The average American generates between four and five pounds of waste each day, which adds up to more than 33 tons in a lifetime. Only one-third of it is recycled. Concerned about these numbers, a municipal government commissioned us to study household recycling. The findings were straightforward and our summary was simple: “Each hurdle you make householders go over and each barrier you put in their way reduces the number of people willing to recycle their trash. Householders want to put it all in one bag and let workers sort it out while recycling centers want householders to sort and organize their trash. Some want householders to wash it first. Others will not pick up recyclables curbside, but expect householders to deliver it to them. When you put the onus on householders to deliver their trash to you in ways that make their life difficult and recycling centers’ jobs easy, many householders will hit their limit and stop recycling.”
Help lines.
If you’ve ever pointed out something to a phone rep, shared an observation, and/or made a suggestion, you were probably told you needed to visit a related site where you can file your comments. This they likely presented as a service, when actually it is a roadblock. Why? Those who have been around know we cannot depend on customers to formally voice their concerns because most won’t bother. Studies show again and again that 90% of customers don’t bother to make suggestions or register complaints because:
- It’s too much trouble.
- The company won’t do anything about it.
- No one cares anyway.
Throwing away data like this is foolishly extravagant.

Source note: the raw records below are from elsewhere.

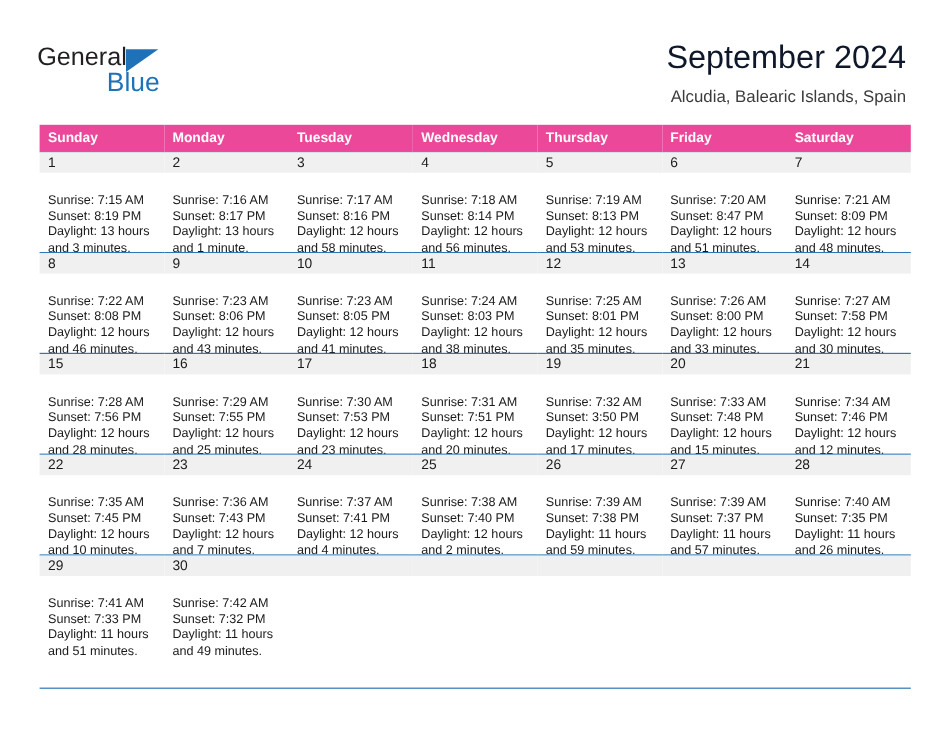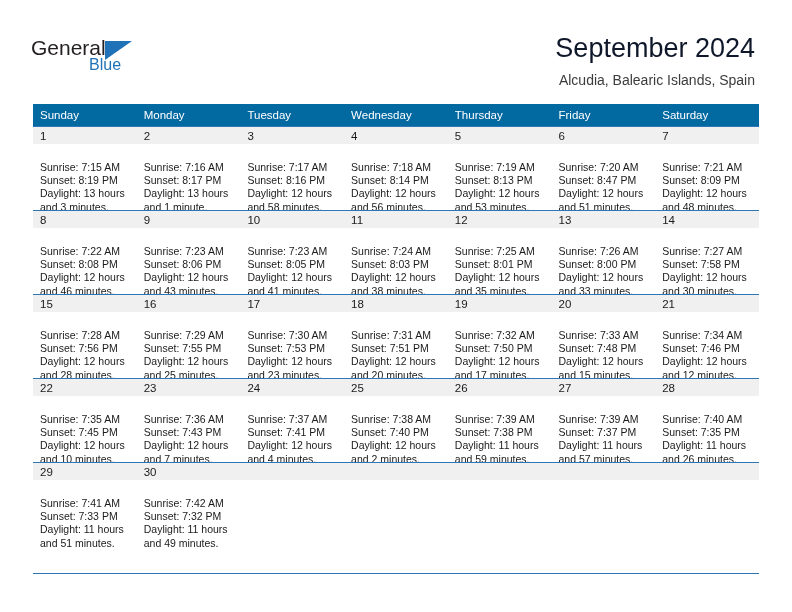--- a/index.html
+++ b/index.html
@@ -58,7 +58,7 @@
     position: absolute;
     left: 58px;
     top: 20px;
-    font-size: 16px;
+    font-size: 22px;
     color: #1f72b8;
     font-family: "Liberation Sans", sans-serif;
   }

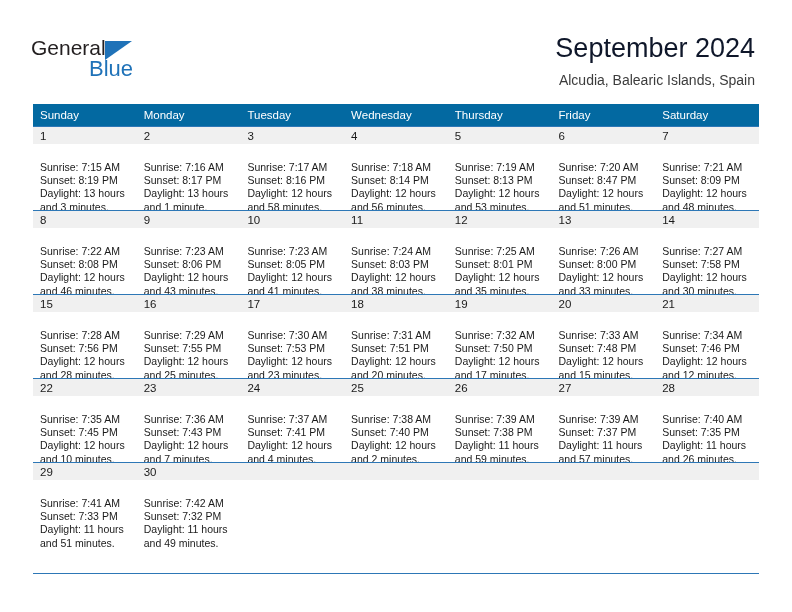--- a/index.html
+++ b/index.html
@@ -97,10 +97,10 @@
     width: 726px;
   }
   table.cal th {
-    background: #0369a1;
+    background: #ec4899;
     color: #ffffff;
     font-size: 11.5px;
-    font-weight: normal;
+    font-weight: bold;
     text-align: left;
     padding: 5px 0 5px 7px;
     height: 11px;

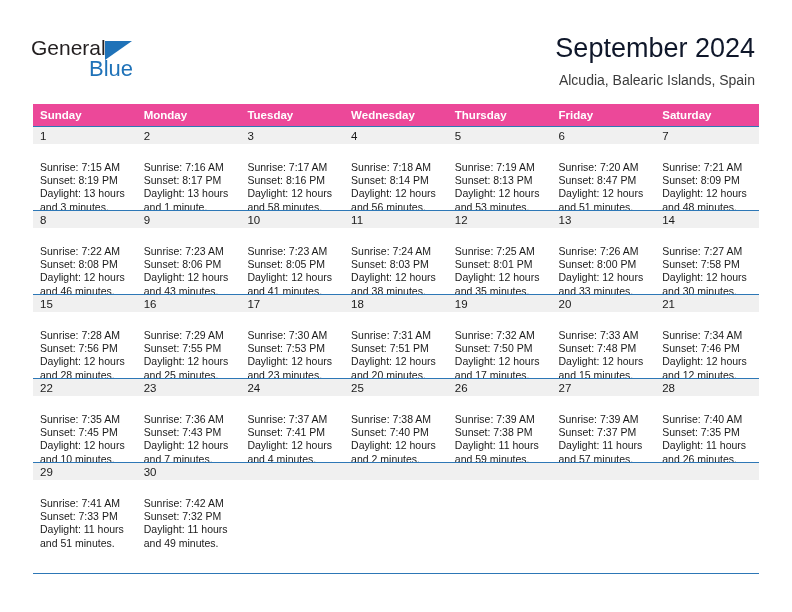--- a/index.html
+++ b/index.html
@@ -395,7 +395,7 @@
                 <div class="daynum-bar">19</div>
                 <div class="info">
                   <div>Sunrise: 7:32 AM</div>
-                  <div>Sunset: 7:50 PM</div>
+                  <div>Sunset: 3:50 PM</div>
                   <div>Daylight: 12 hours</div>
                   <div>and 17 minutes.</div>
                 </div>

Hundreds and thousands of customers call companies’ help lines, tech lines, and service lines every day, mostly with problems. Companies are already recording calls for training or quality control purposes. Companies that ignore live comments and suggestions are throwing away hundreds and thousands of valuable data points by directing customers to go somewhere else and tell their stories all over again. Doesn’t it strike you as wrongheaded for companies to expect they can really understand their customers when their feedback model ignores 90% of them?
How to Recycle Customer Complaints.
Build a system that captures real-time comments and suggestions made by customers during tech support calls. And while you’re at it, do the same with customer service calls, too. This a job for computers and algorithms. Big Data is the large batches of stuff to be collected and A.I. is the way to look at them. Recorded comments from all customer interactions provide the huge data sets that companies can feed to A.I. and machine learning to categorize, analyze, and summarize. A very clever organization would design their A.I. to be actively managed and monitored by real data scientists. They would capture feedback continuously and analyze it continuously. Lather, rinse, repeat.
Make some lemonade.
Use what you learn from all of your inbound customer calls to:
- Route your customer calls more efficiently than you are doing now.

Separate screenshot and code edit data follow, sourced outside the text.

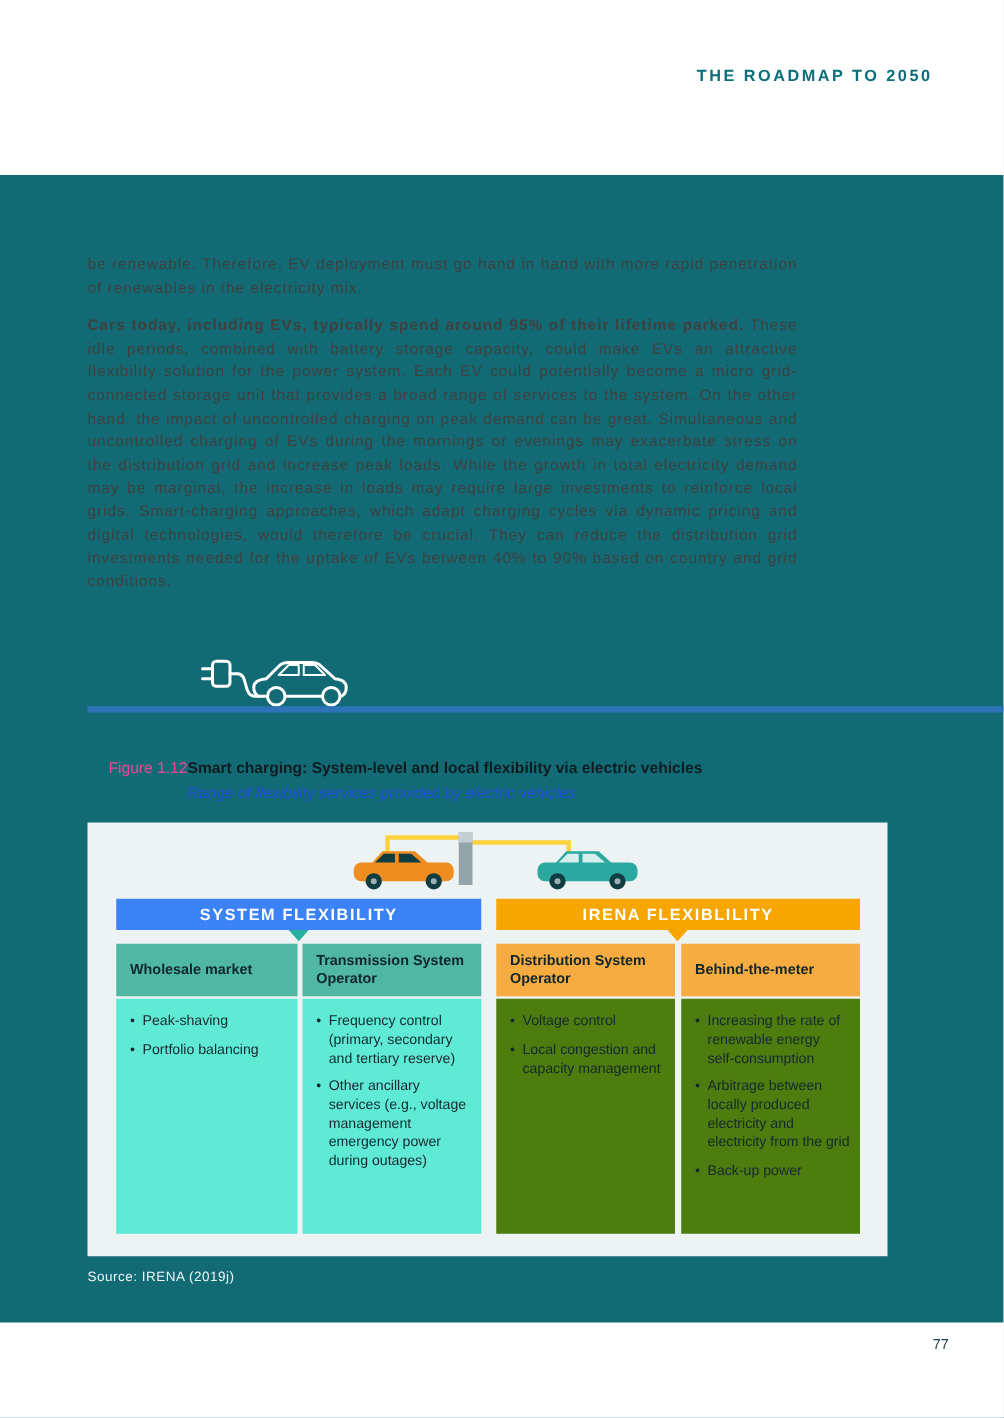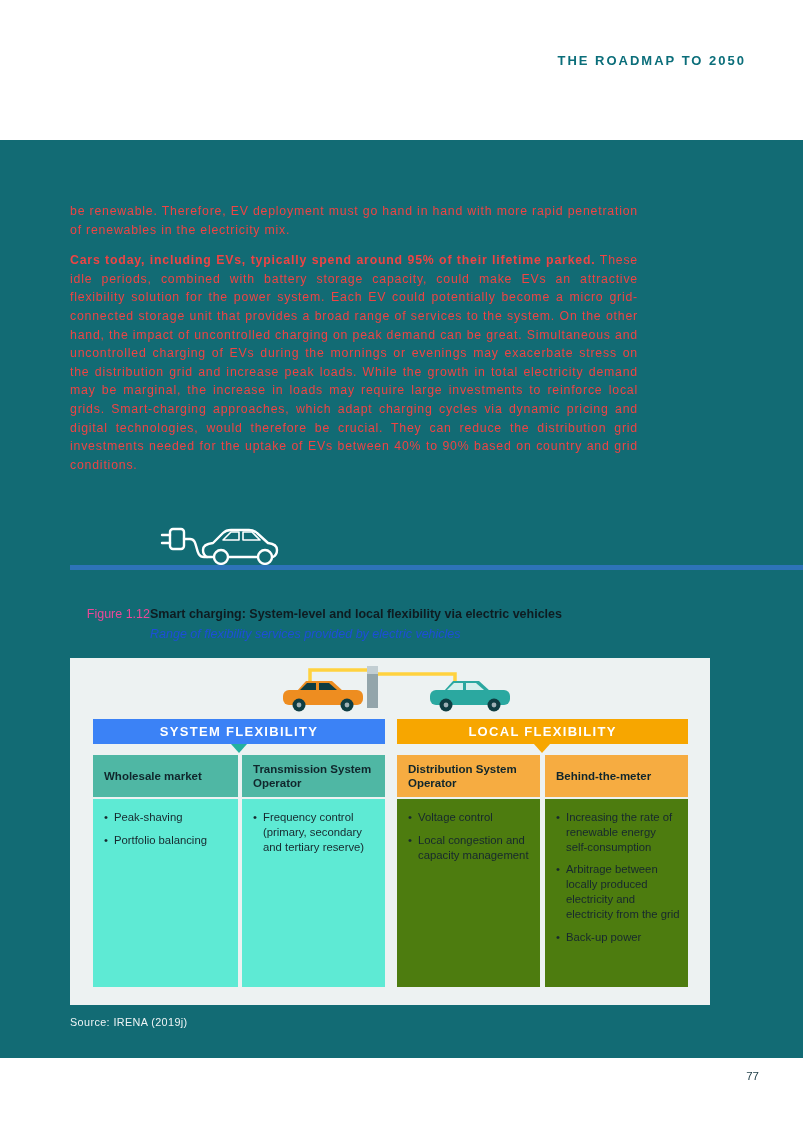--- a/index.html
+++ b/index.html
@@ -12,7 +12,7 @@
 
   .teal-block { position:absolute; top:140px; left:0; width:803px; height:918px; background:#126b74; }
 
-  .body-text { position:absolute; left:70px; top:202px; width:568px; color:#ef4444;
+  .body-text { position:absolute; left:70px; top:202px; width:568px; color:#404040;
                font-size:12.3px; line-height:18.6px; letter-spacing:0.8px; text-align:justify; }
   .body-text p + p { margin-top:12px; }
   .bold { font-weight:700; }

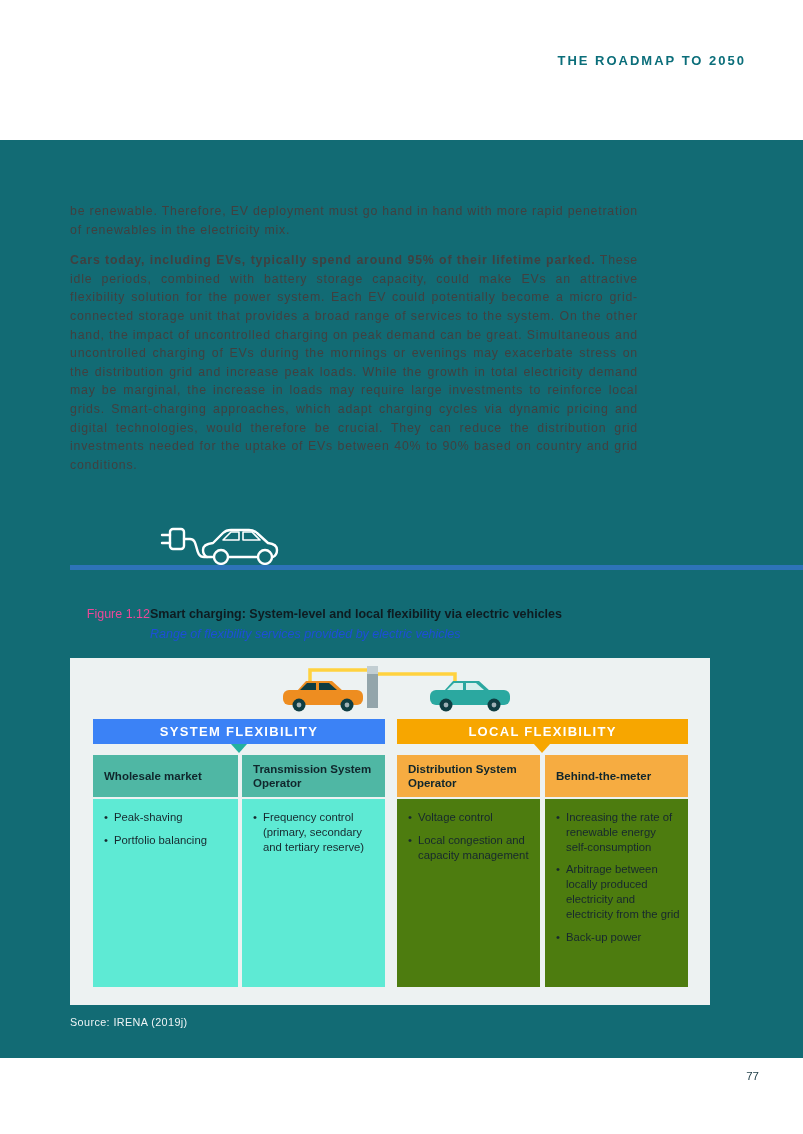--- a/index.html
+++ b/index.html
@@ -125,7 +125,7 @@
     </svg>
 
     <div class="bar bar-sys">SYSTEM FLEXIBILITY</div>
-    <div class="bar bar-loc">LOCAL FLEXIBILITY</div>
+    <div class="bar bar-loc">IRENA FLEXIBLILITY</div>
     <div class="tri tri-sys"></div>
     <div class="tri tri-loc"></div>
 

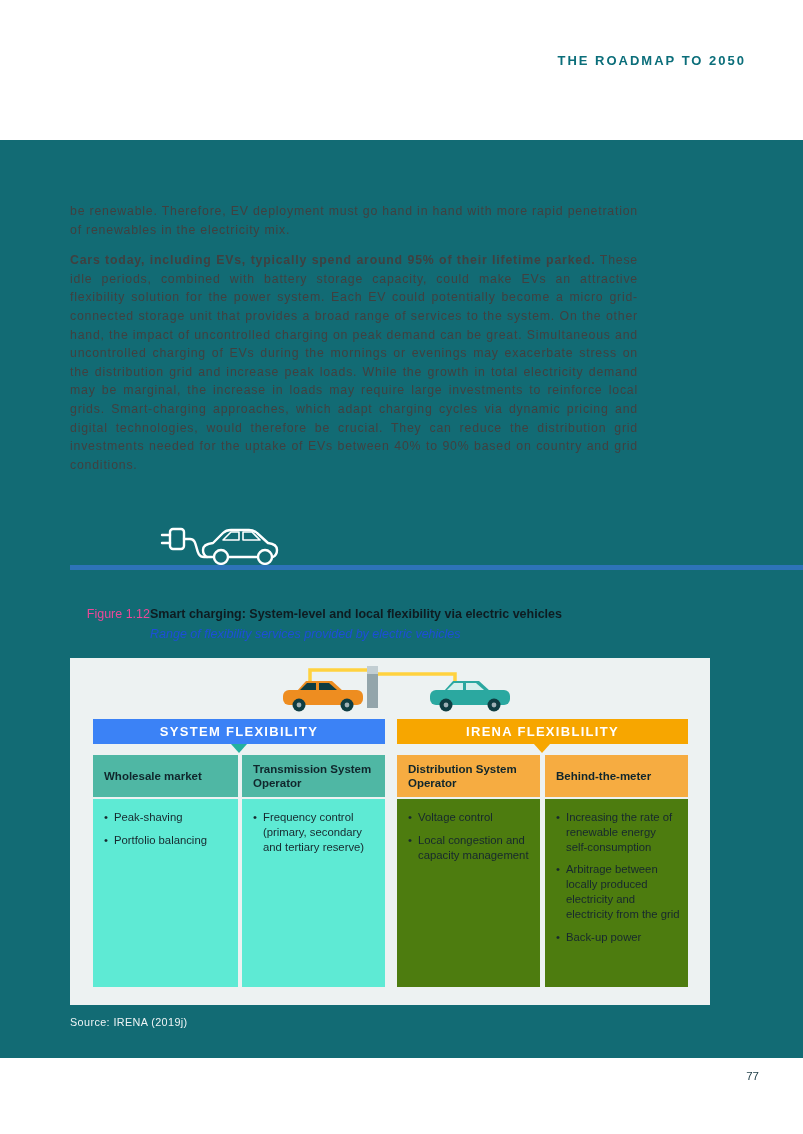--- a/index.html
+++ b/index.html
@@ -143,6 +143,7 @@
     <div class="colb c2 body-green">
       <ul>
         <li>Frequency control (primary, secondary and tertiary reserve)</li>
+        <li>Other ancillary services (e.g., voltage management emergency power during outages)</li>
       </ul>
     </div>
     <div class="colb c3 body-orange">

- Write better scripts for your phone reps so they have more and better solutions at hand when customers call.
- Improve your products and services in ways that please customers and make their lives easier.
These things will earn you more customer loyalty than your satisfaction surveys are doing now because you are making things easy for them and you are showing them you care enough about their problems to do something about them.
Everybody’s hot for A.I. but few can figure out ways to deploy it. Be an innovator.